Trattoria Der Pallaro
Tucked away down a side street, this trattoria is the only place with lights on in what looks like a car park once you find the joint. It’s special because of a few reasons:
- You get greeted by an old Italian lady when you first walk in that doesn’t speak a lick of English and just guides you to a table.
- You have to walk through the massive kitchen to get to said tables.
- It’s 5 courses, set menu, and you just get what the chef is cooking that night (usually antipasti, a pasta dish, meat dish, dessert and a digestif).
- It’s a flat rate €20 per head.
This my friends, is the authentic Roman restaurant experience.
The old, traditionally less favourable south part of Rome, this is the place to go to sample a few more diverse, less touristy restaurants and bars. Narrow, long and windy streets are filled with cafes and bars, and chances are you’ll come across locals out for a meal in this part of town.
Venture down the main drag of Trastevere to take your pick of one of many restaurants, a lot of which now do not serve pizza in order to focus on what they do best – meat and pasta.
How to get there
The usual suspects fly to Rome as it is the largest hub for aviation in Italy. easyJet will be your cheapest followed by British Airways, Alitalia etc. Don’t go Ryanair unless you like torturing yourself to save a few euros.
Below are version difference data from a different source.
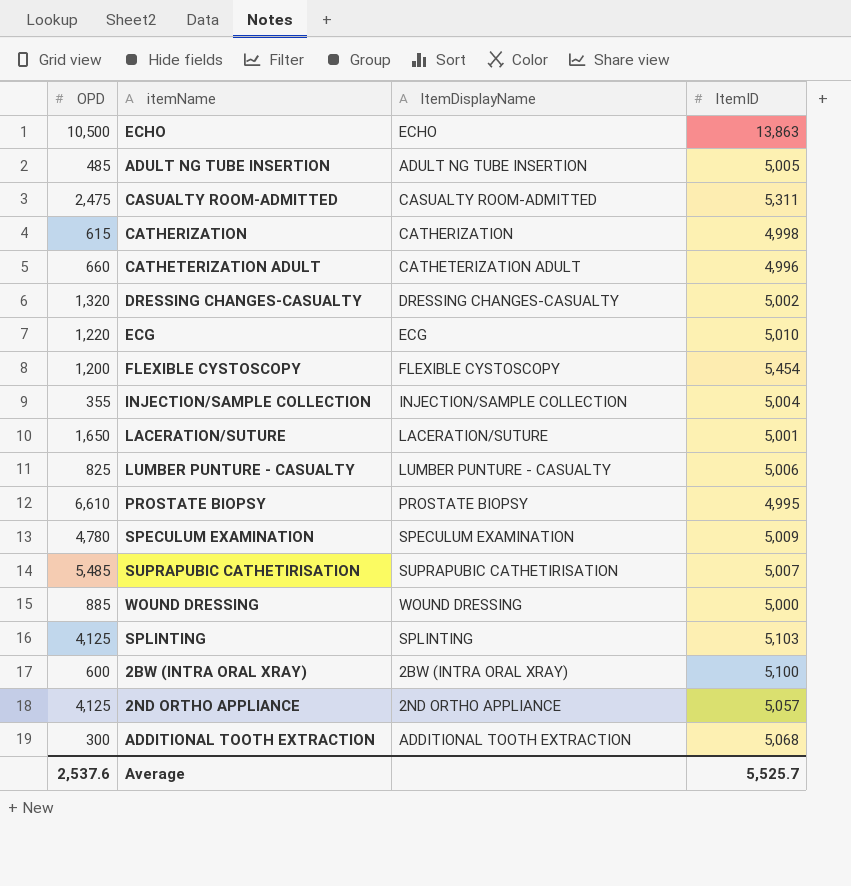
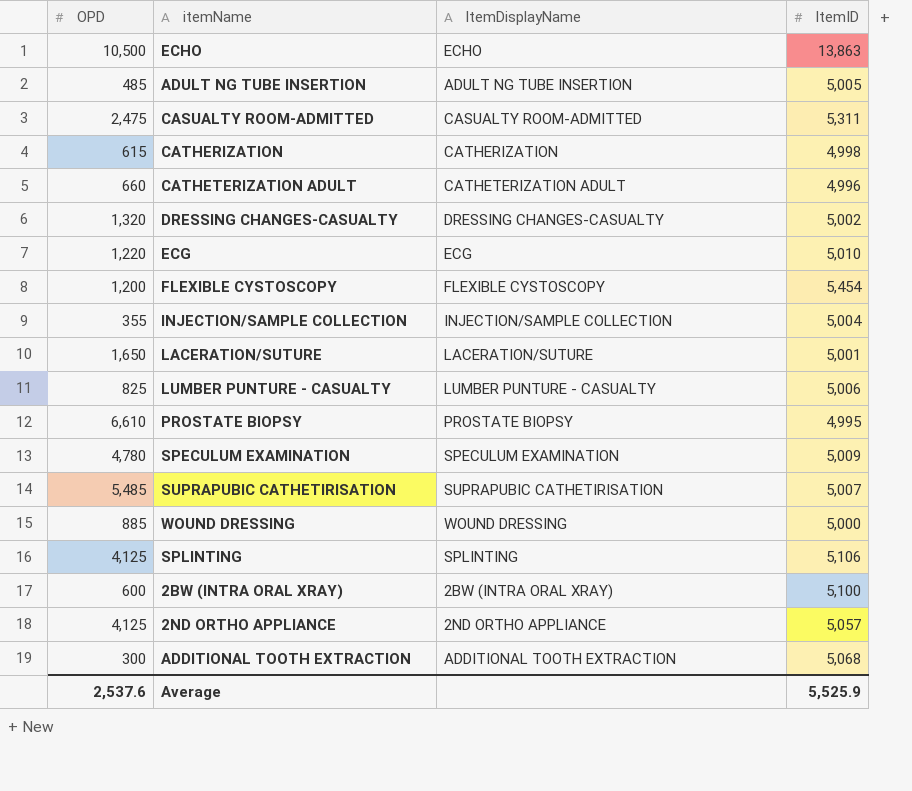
SPLINTING | ItemID: 5,103 -> 5,106
Average | ItemID: 5,525.7 -> 5,525.9

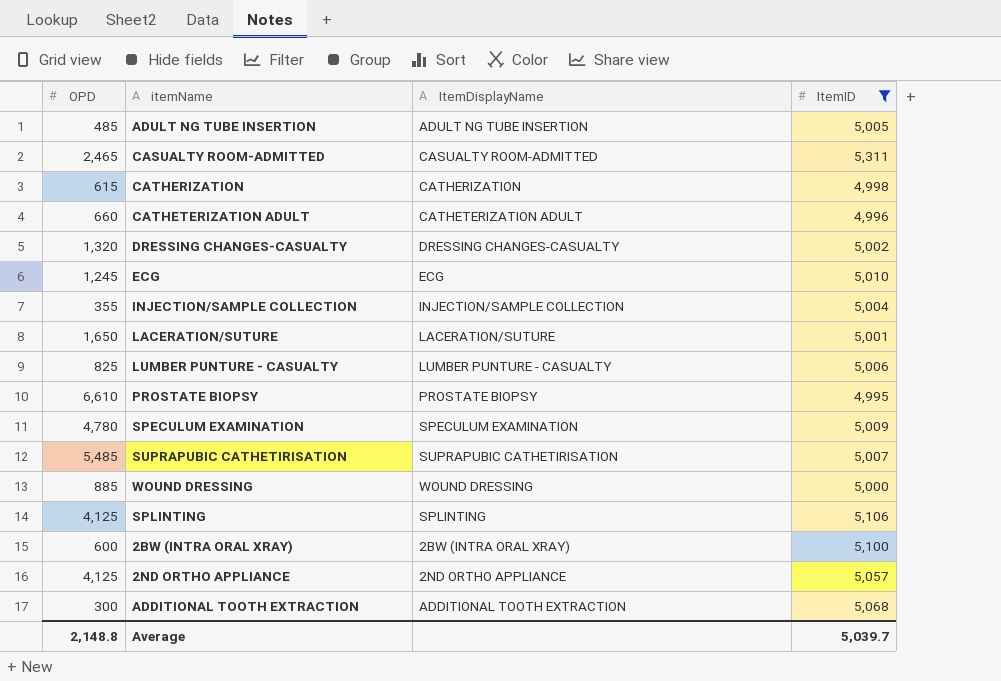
filter: none -> ItemID <= 5,311
CASUALTY ROOM-ADMITTED | OPD: 2,475 -> 2,465
ECG | OPD: 1,220 -> 1,245
Average | OPD: 2,537.6 -> 2,148.8
Average | ItemID: 5,525.9 -> 5,039.7

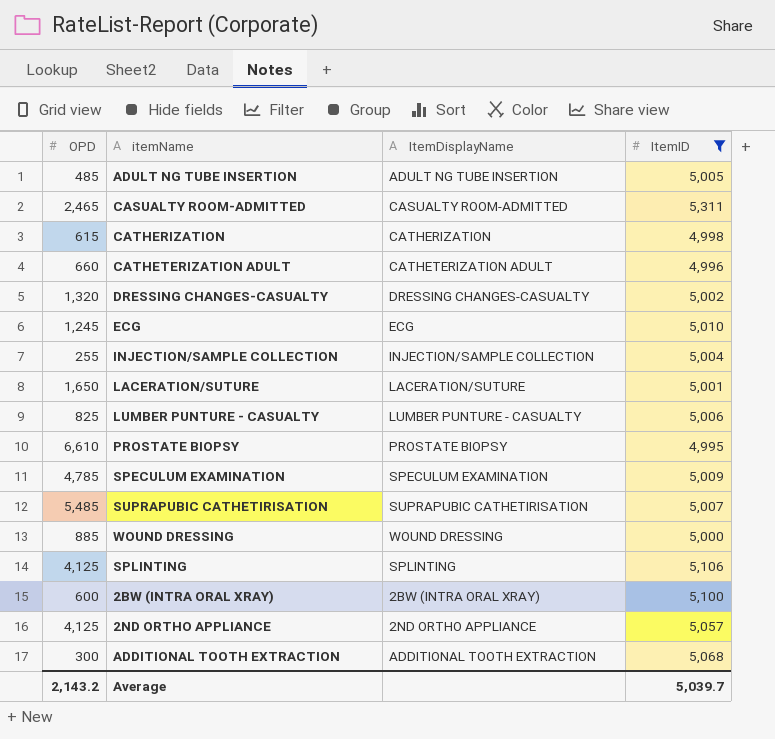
INJECTION/SAMPLE COLLECTION | OPD: 355 -> 255
SPECULUM EXAMINATION | OPD: 4,780 -> 4,785
Average | OPD: 2,148.8 -> 2,143.2

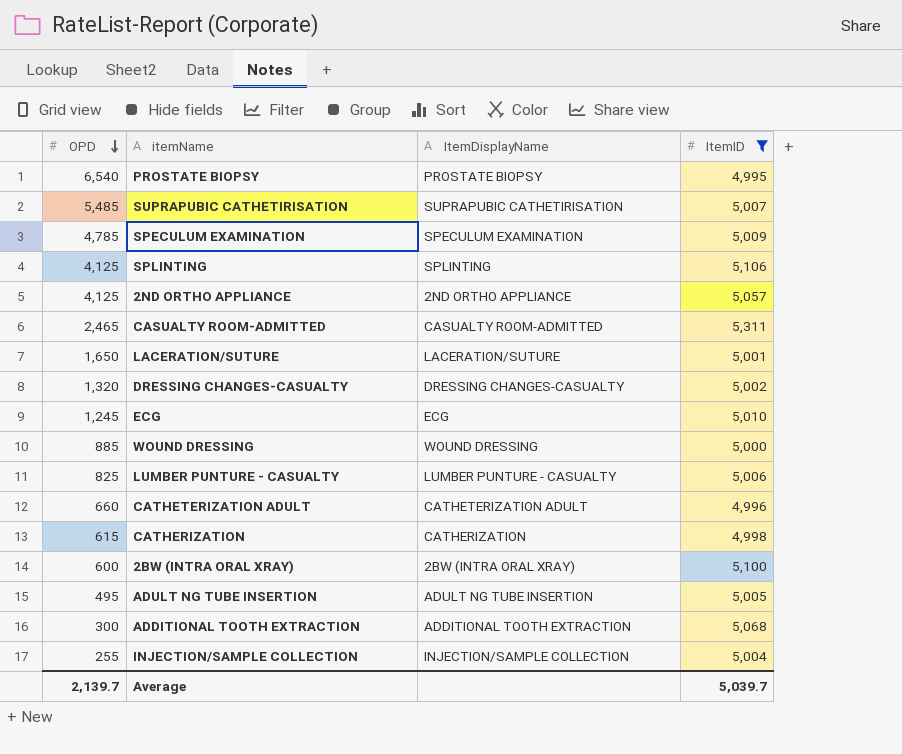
row order: none -> OPD descending
PROSTATE BIOPSY | OPD: 6,610 -> 6,540
ADULT NG TUBE INSERTION | OPD: 485 -> 495
Average | OPD: 2,143.2 -> 2,139.7

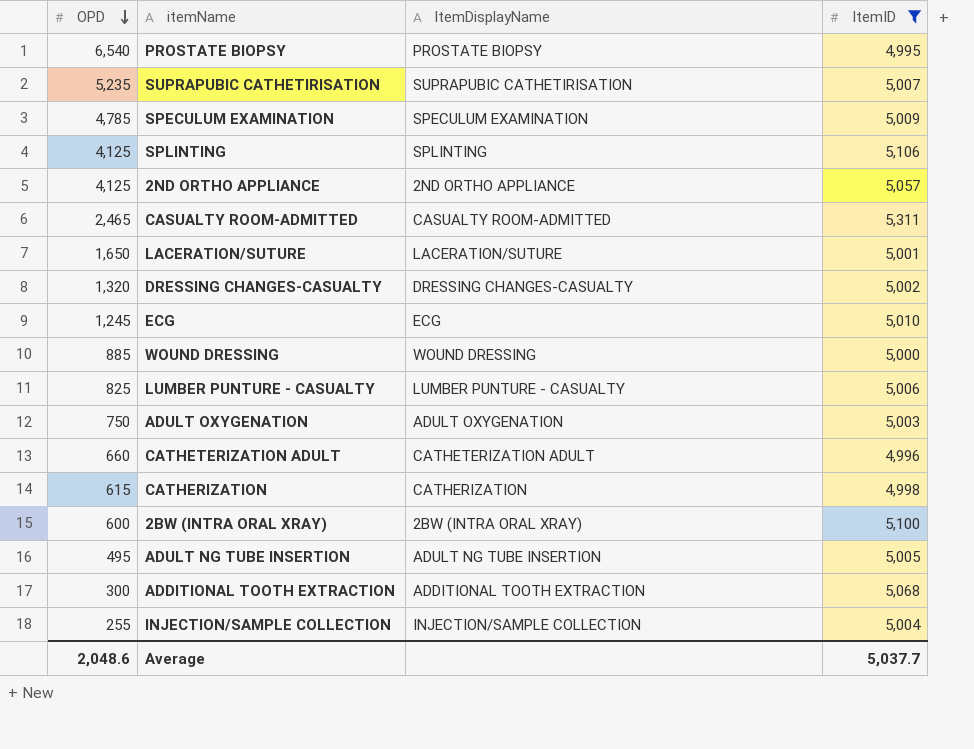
SUPRAPUBIC CATHETIRISATION | OPD: 5,485 -> 5,235
row ADULT OXYGENATION: none -> 750 | ADULT OXYGENATION | 5,003
Average | OPD: 2,139.7 -> 2,048.6
Average | ItemID: 5,039.7 -> 5,037.7

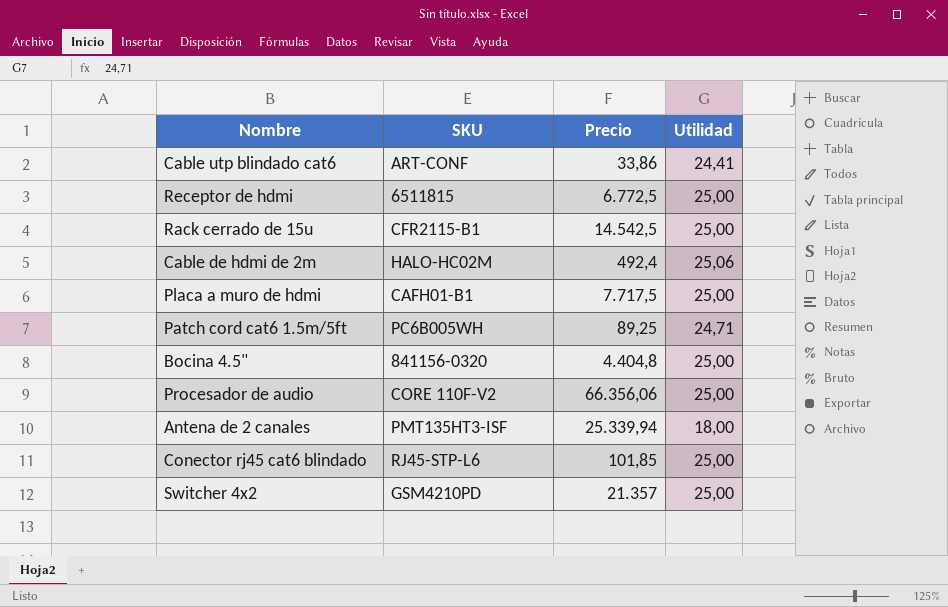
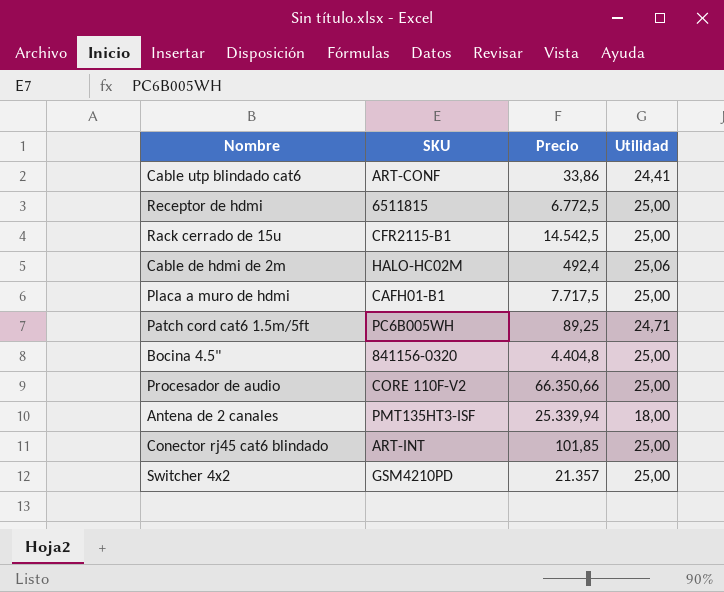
Procesador de audio | Precio: 66.356,06 -> 66.350,66
Conector rj45 cat6 blindado | SKU: RJ45-STP-L6 -> ART-INT

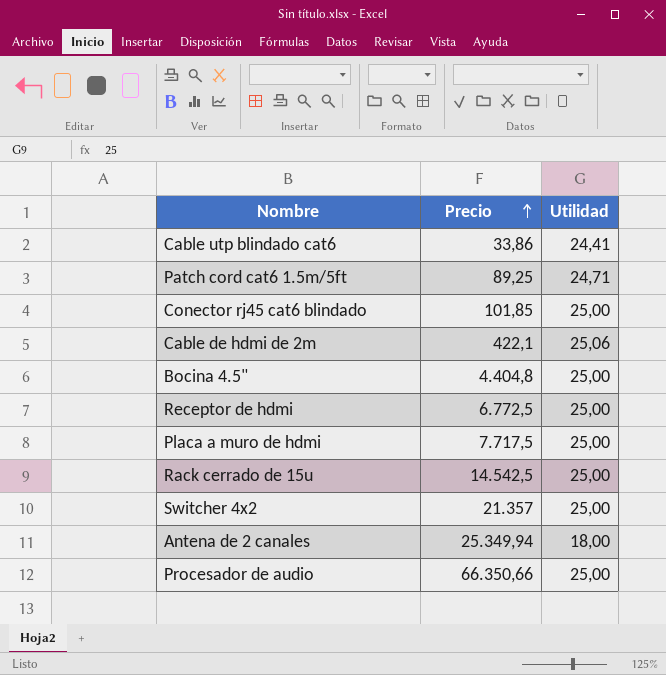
row order: none -> Precio ascending
column SKU | position: 2 -> none
Cable de hdmi de 2m | Precio: 492,4 -> 422,1
Antena de 2 canales | Precio: 25.339,94 -> 25.349,94

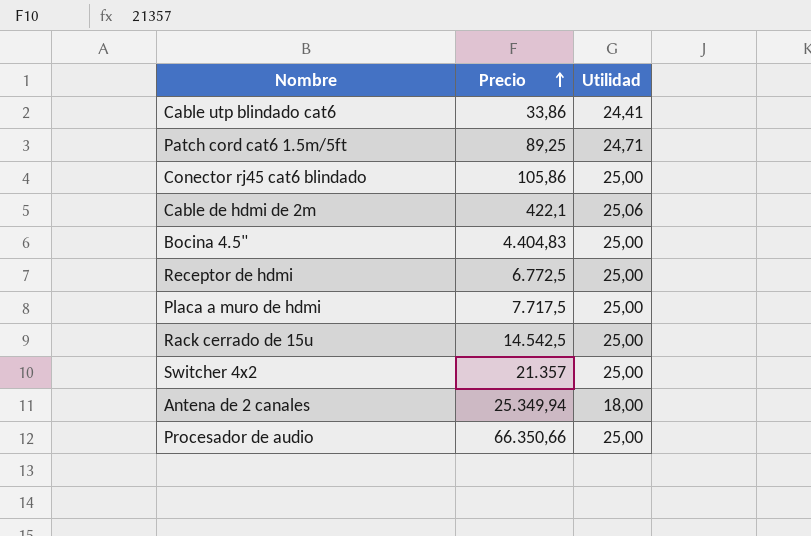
Conector rj45 cat6 blindado | Precio: 101,85 -> 105,86
Bocina 4.5" | Precio: 4.404,8 -> 4.404,83

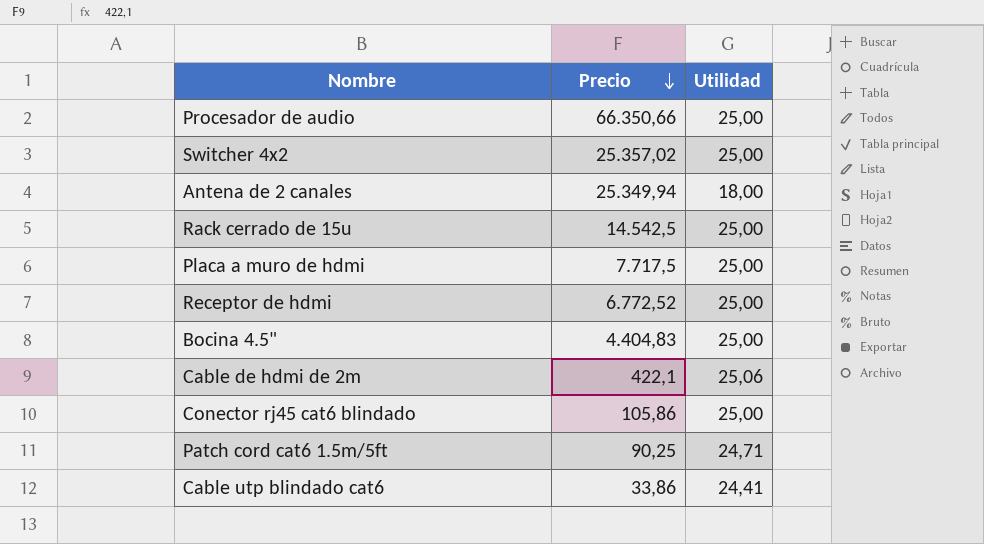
row order: Precio ascending -> Precio descending
Switcher 4x2 | Precio: 21.357 -> 25.357,02
Receptor de hdmi | Precio: 6.772,5 -> 6.772,52
Patch cord cat6 1.5m/5ft | Precio: 89,25 -> 90,25

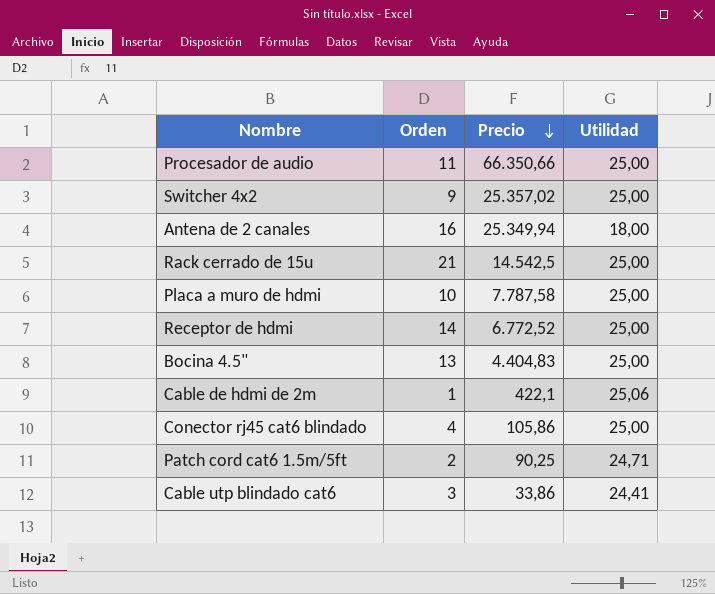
column Orden | position: none -> 2
Placa a muro de hdmi | Precio: 7.717,5 -> 7.787,58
Once you’ve landed at Rome’s Fiumicino airport, take the Leonardo Express into the city. It’s not really “express” because it does stop along the way and it’s also not very fast, but it’s the only real direct way into the city without forking out loads for a taxi.
A bit of orientation
Here’s a handy map laying out all the sights mentioned above to give you an idea of where things are in Rome. Click on the markers to see the sight listed and zoom and pan around to see more of the map.
View 48 hours in Rome in a larger map
Get around in Rome
Rome is easily traversed on foot as the old medieval centre is quite compact and it’s great to just meander in the laneways discovering churches, pizza joints and large picturesque piazzas. The only thing that isn’t immediately central is the Colosseum, but it’s still walkable in 30 minutes or so from downtown. Otherwise if you need to get across town, take the metro.
Where to stay
We got a great deal on an easyJet holiday to Rome, which set us back about £200 each for 3 nights including flights, pretty decent value. As part of the package, we stayed at the Twentyone Hotel in the north part of the city within walking distance of the Vatican. It’s a bit of boutique joint, with arty looking headboards above the beds and black finishing all around.
The wifi was free and fast and we were treated to some great views over the streets below from our balcony. Showers were of the power variety and the staff were friendly and spoke great English. Breakfast wasn’t a lavish affair, but got the job done with pastries, cereal and some sliced meat. If you’re after something a little more substantial there are a few cafes opposite the hotel.
easyJet holidays make these kind of city breaks super easy to book and crack on with, It’s definitely worth checking out their deals to Rome, have a look at their packages here.
Rome isn’t too bad in terms of cash. Considering Italy is completely boned for money, they’re not trying to totally destroy you financially here. A meal will be under €20 and a beer will be about €5-€6 each. Typical European capital city prices really.
Really, if you haven’t hit Rome yet, you’re doing yourself a massive disservice. Leading up to the trip, I was like “yeah, Rome should be cool, it’s really old and there’s tons of history and the food is good”, but this was so far off the mark once I arrived. The city just captivates you with the architecture, the history around EVERY corner and the food. Oh man THE FOOD.
Seriously, get your arse to Rome to see what is truly one of the greatest cities in the world.